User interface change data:
>>>>
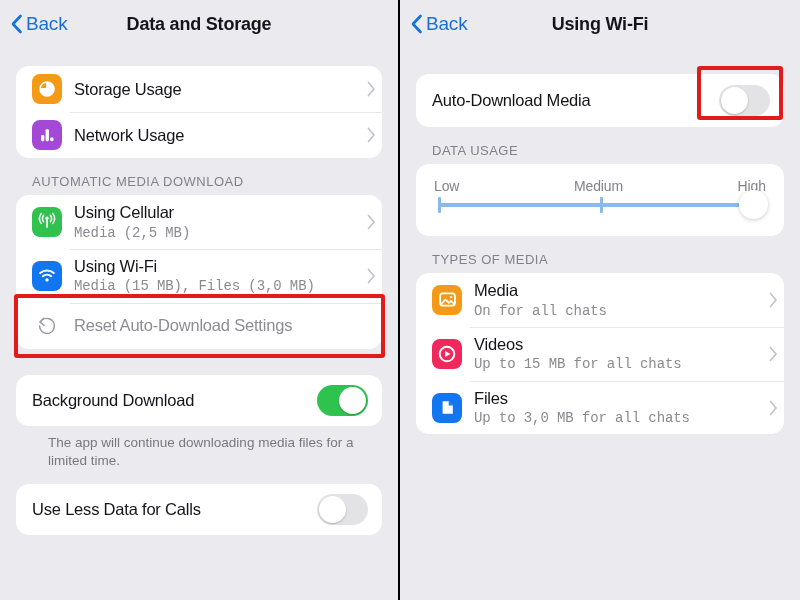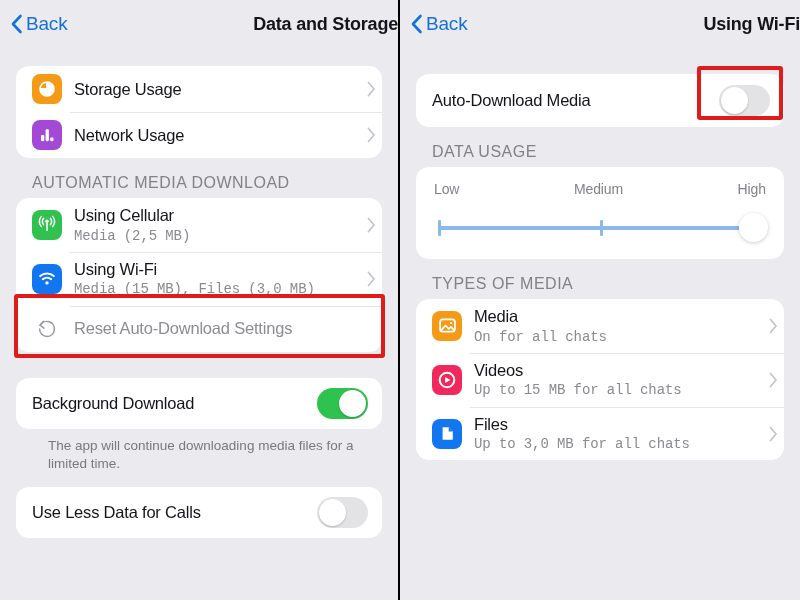--- a/index.html
+++ b/index.html
@@ -42,7 +42,7 @@
     color:#1471d8; font-size:19px; letter-spacing:-0.2px;
   }
   .nav-title {
-    width:100%; text-align:right;
+    width:100%; text-align:center;
     font-size:18px; font-weight:bold; color:#14141a;
     letter-spacing:-0.2px;
   }

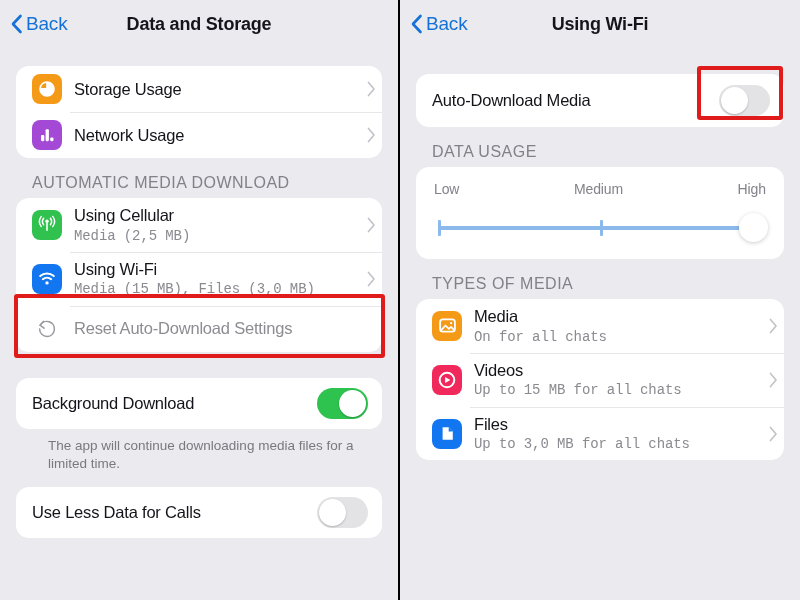--- a/index.html
+++ b/index.html
@@ -91,7 +91,7 @@
 
   
   .sec-head {
-    font-size:16px; color:#818188;
+    font-size:13px; color:#818188;
     letter-spacing:0.5px;
     padding:16px 4px 6px 32px;
     text-transform:uppercase;

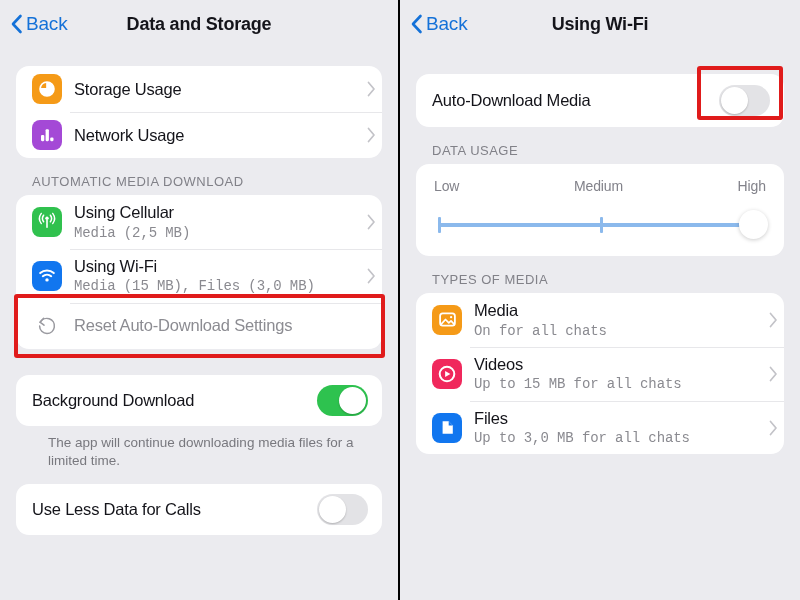--- a/index.html
+++ b/index.html
@@ -136,7 +136,6 @@
     display:flex; justify-content:space-between;
     font-size:14px; color:#82828a;
     letter-spacing:-0.1px;
-    margin-bottom:20px;
   }
   .slider-wrap {
     position:relative;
<<<<
> [EXERCISE DIRECTIONS] The reply should repeat the data in full, exactly as given, and contain no pictures.

> [RESULT]
--- a/index.html
+++ b/index.html
@@ -42,7 +42,7 @@
     color:#1471d8; font-size:19px; letter-spacing:-0.2px;
   }
   .nav-title {
-    width:100%; text-align:right;
+    width:100%; text-align:center;
     font-size:18px; font-weight:bold; color:#14141a;
     letter-spacing:-0.2px;
   }

--- a/index.html
+++ b/index.html
@@ -91,7 +91,7 @@
 
   
   .sec-head {
-    font-size:16px; color:#818188;
+    font-size:13px; color:#818188;
     letter-spacing:0.5px;
     padding:16px 4px 6px 32px;
     text-transform:uppercase;

--- a/index.html
+++ b/index.html
@@ -136,7 +136,6 @@
     display:flex; justify-content:space-between;
     font-size:14px; color:#82828a;
     letter-spacing:-0.1px;
-    margin-bottom:20px;
   }
   .slider-wrap {
     position:relative;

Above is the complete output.